In conclusion: I really need to find another adjective to use besides the word hot. Thesaurus, here I come!
--CHASE! Did you almost let that ball hit you in the head? Oh, c'mere, Chuttles. I'll make it all better.
--OMG OMG OMG THERE'S JOSH HAMILTON!!!! Never mind that I didn't know who he was 24 hours ago. I'm thisclose to being obsessed. This is all the fault of his tattoos. if he didn't have all the tattoos, he'd just be kinda hot. But he is AMAZINGLY hot. Purr.
--JOE MAUER!!!! My new favorite catcher! I'm almost becoming convinced that AL players are hotter than NL players...
--Hey, Cliff Lee almost kinda-sorta looks like Mike Delfino. Hmmm...
--A-Rod's pretty hot. I never noticed that before. Somebody's gotta be a hot Yankee now that Phillips isn't on the team anymore. I guess that somebody is A-Rod.
--Ryan Braun, you look so young. I can't possibly think you're cute; you look like your voice still squeaks when you talk.
--Chipper Jones...not bad, not bad. Although if we're talking Braves, I'm totally a Francoeur girl. But Francoeur was nowhere near making it to the All-Star game this year. Hell, he was barely back in major league baseball by that point...
--Matt Holliday, are you cute or not? Off with the hat. I can't tell what the hell you look like with that silly hat on. On a side note, I hate the Rockies' uniforms; they look so out of style.
--What is the deal with Grady Sizemore? I'm not convinced he's hot. Not at all. Sorry, Grady's Ladies. I just don't see it. Yet. Convince me.
--Is the entire Texas Rangers team hot? They almost have more hot players than the Phillies do. Holy shit, I think I actually have a reason to visit Texas sometime.
--Justin Morneau--such a cutie. Not hot, necessarily, but cute.
--I cannot believe I dumped Evan Longoria off my fantasy team. IDIOT. IDIOT. IDIOT.
--Fuck you, JD Drew. (All Phillies fans hate JD Drew. It's a fact of life.)
--Joe Nathan? Is hot? He's on my fantasy baseball team (picked purely for his talent) and I didn't even know he was kinda hot? WTF? Am I losing my touch?
--Who is this Wilson dude on the Giants who's hot? I need to get to know this guy. And not because I need another reliever on my fantasy team. (Note: upon further research, this guy is Brian Wilson. It's weird thinking someone with the same name as a Beach Boy is attractive.)
--Billy Wagner, I effin' HATE you even more than I usually hate you. WAY TO GO, ASSHOLE.

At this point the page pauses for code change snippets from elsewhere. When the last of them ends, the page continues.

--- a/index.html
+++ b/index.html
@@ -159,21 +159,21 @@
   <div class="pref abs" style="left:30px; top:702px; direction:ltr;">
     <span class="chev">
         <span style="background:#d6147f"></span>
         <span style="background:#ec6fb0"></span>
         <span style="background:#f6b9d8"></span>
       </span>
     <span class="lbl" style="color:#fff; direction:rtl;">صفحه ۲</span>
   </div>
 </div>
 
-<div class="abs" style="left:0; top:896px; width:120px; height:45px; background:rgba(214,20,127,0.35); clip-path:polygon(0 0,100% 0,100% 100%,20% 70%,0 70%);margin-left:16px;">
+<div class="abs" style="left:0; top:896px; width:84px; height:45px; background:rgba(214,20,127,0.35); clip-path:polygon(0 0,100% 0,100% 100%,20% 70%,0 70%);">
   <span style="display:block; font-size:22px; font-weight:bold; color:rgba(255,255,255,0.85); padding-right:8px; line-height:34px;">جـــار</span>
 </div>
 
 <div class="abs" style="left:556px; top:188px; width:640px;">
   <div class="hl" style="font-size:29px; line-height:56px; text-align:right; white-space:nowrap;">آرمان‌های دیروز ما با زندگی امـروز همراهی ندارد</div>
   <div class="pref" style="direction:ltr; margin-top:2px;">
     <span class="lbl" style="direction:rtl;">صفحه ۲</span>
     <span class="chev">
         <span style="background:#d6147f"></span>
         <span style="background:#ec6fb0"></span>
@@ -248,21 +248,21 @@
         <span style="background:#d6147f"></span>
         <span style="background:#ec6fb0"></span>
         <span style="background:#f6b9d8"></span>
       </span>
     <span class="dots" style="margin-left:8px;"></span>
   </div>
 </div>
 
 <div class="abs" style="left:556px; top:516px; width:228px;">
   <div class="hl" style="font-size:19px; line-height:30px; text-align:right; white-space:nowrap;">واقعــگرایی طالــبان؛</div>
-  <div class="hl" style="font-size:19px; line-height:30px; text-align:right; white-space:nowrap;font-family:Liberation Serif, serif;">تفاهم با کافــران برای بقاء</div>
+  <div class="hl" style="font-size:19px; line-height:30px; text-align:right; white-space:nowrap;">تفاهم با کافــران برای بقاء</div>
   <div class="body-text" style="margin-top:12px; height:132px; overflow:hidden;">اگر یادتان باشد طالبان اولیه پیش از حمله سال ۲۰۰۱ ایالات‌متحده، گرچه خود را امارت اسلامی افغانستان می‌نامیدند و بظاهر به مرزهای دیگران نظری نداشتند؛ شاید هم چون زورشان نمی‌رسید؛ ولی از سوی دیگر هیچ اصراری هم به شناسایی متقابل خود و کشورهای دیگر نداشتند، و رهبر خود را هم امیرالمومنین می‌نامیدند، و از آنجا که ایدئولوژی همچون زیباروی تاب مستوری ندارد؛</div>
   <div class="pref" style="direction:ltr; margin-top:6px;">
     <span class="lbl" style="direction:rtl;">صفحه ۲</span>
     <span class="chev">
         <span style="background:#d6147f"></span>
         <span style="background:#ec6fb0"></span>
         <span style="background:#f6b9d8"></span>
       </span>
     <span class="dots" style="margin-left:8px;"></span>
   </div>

--Fuck you again, JD Drew.
--Ooh, I like it when the camera pans to the NL dugout. Hi, Chase!!!!!! [waves madly at the TV]
--Dan Uggla, you SUCK. You were cute until you made that error.
--Uggla, you're pushing it. Error #2. Two in a row! Now you're really not cute.
--Ugh. Corey Hart. Pat Burrell should have beaten you in the NL All-Star last pick contest, you know. He'd have looked a hell of a lot better out there. Granted, he still can't run worth beans, but his hair would be perfect. Because, you know, that sort of thing totally matters.
--AL dugout? Josh sofreakinhotIjustwannascream Hamilton! *squeal* Hey! Camera! No need to pan back to the game! We're in extra innings. That's not exciting at all!
--McLouth, whoever you are, your hair is kinda hot.
--Ooooh, Brad Lidge. This guy's growing on me. He's kinda hot. He's no Cole Hamels, but he's not chopped liver, either.
--Fuck. I wanted this long-ass baseball game to end...but not like that. Damn you, American League. I'd totally hate you right now if you didn't have a bunch of hot players on your All-Star team.
In conclusion: I really need to find another adjective to use besides the word hot. Thesaurus, here I come!